Treating retinal detachment with a vitrectomy

Vitrectomy is a type of eye surgery to treat problems of the retina and the vitreous. The retina is a light-sensitive tissue located in the back of the eye. Vitreous is the clear gel substance that fills the eye.

Vitrectomy consists of the extraction of the vitreous humor fluid and, usually, replacing it with a saline solution or with a bubble of gas, air or silicone oil. When the vitreous is replaced by gas or by silicone, it may be necessary for the patient to lay face down or on his side for a few days during post recovery. Moreover, if the inside of the eye is filled with gas or air, it is forbidden to fly in an airplane or travel up higher than 500 meters above the sea level until the gas bubble is gone since rapid altitude changes can affect it.


What happens during vitrectomy?

Vitrectomy is usually performed in an outpatient surgery center and it takes between half an hour to several hours. It is performed under local or general anesthesia to numb the eye.

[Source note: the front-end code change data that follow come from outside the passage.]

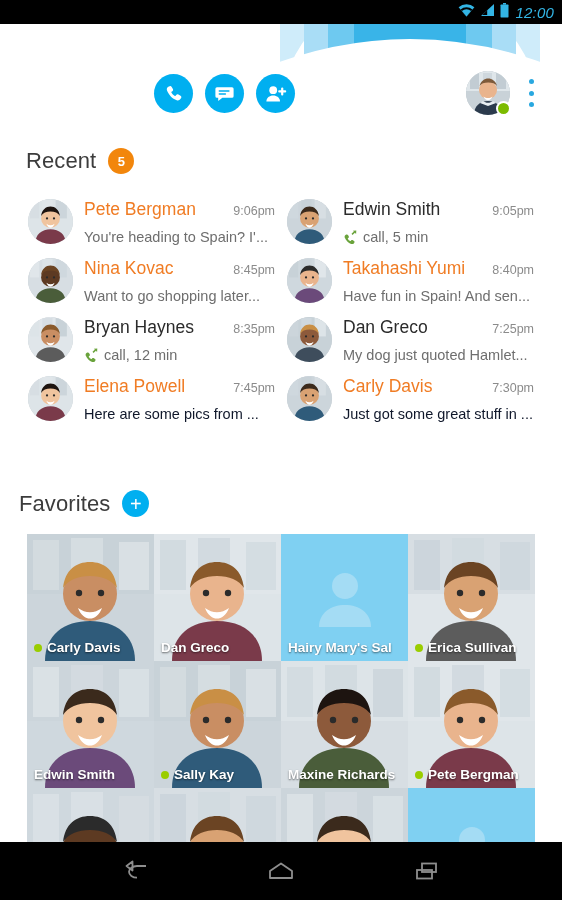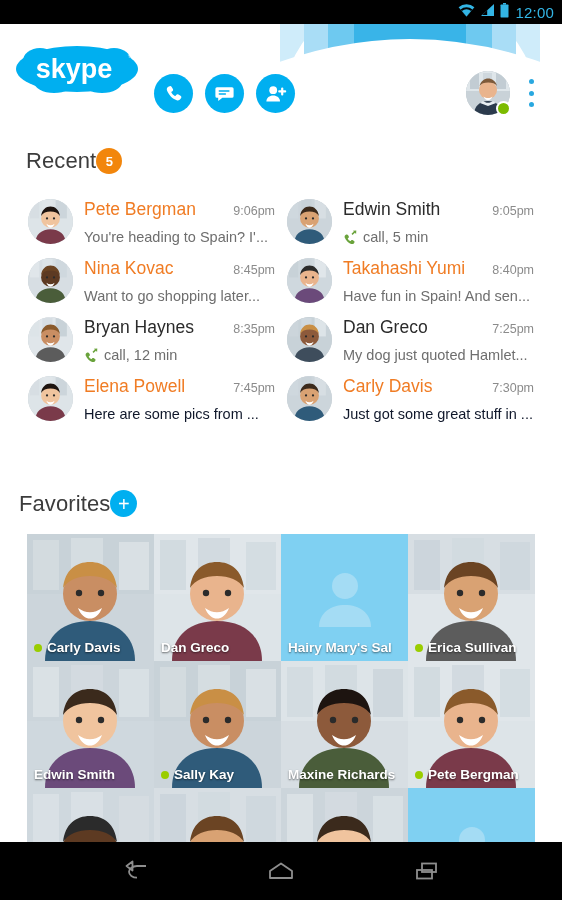"12:00" .sb-clock { font-style: none -> italic }
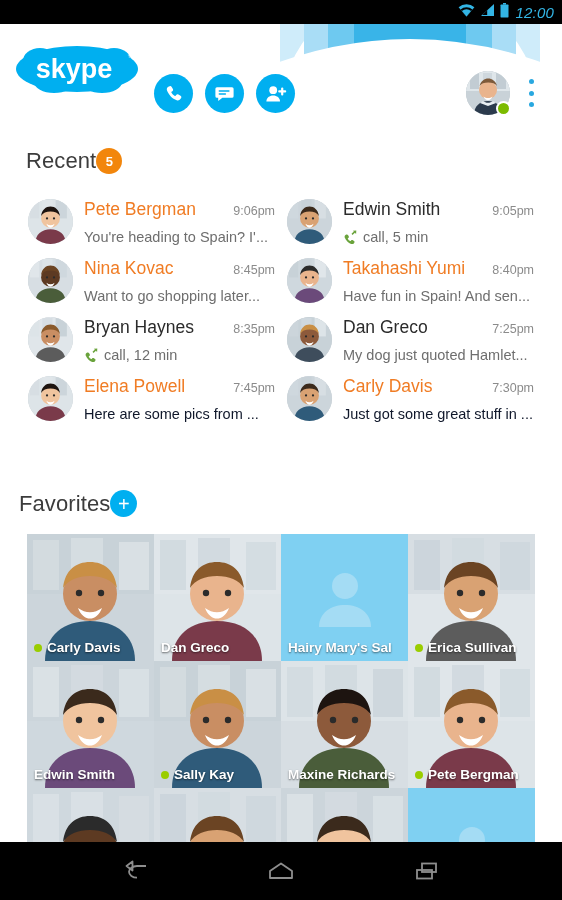"skype" div.logo { html: <div> <svg> <ellipse></ellipse> <ellipse></ellipse> <ellipse></ellipse> <ellipse></ellipse> <ellipse></ellipse> <text>skype</text> <text>™</text> </svg> </div> -> none }
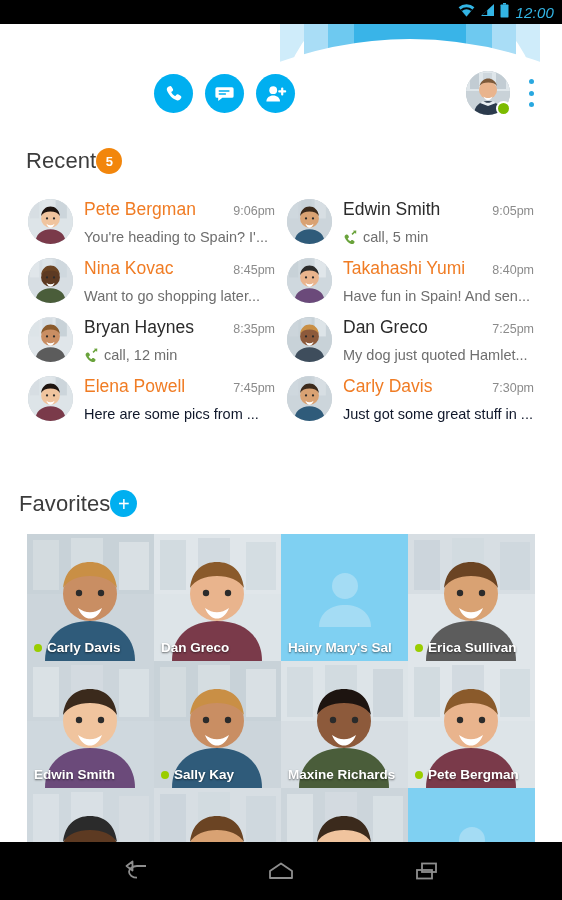"Recent" .sec-title-row { gap: none -> 12px }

During surgery, the ophthalmologist makes three small cuts or incisions of less than 1 millimeter in the white of the eye, the sclera, with the use of a microscope to see inside the eye. The surgeon will use tiny surgical instruments to do one or more of the following steps:

  • Remove all cloudy vitreous
  • Remove scar tissue from the retina
  • Remove objects that should not be in the eye
  • Return retina to the correct position in the back of the eye
  • Use of laser to repair a torn retina
  • Place a gas or air bubble in the eye to help the retina to remain in its correct position (gas bubble disappears by its own)
  • Place a silicone oil bubble in the eye (the oil is removed after a second surgery)

After the surgery

The ophthalmologist will prescribe medicine to relieve pain and eye drops that should be used for several weeks. The ophthalmologist will also tell the patient when to go back to normal activities.

Like any other surgery, vitrectomy has risks. Nevertheless, they are by far outweighed by the benefits of improved vision.

Some of the risks are: bleeding, detached retina, high intraocular pressure or infections.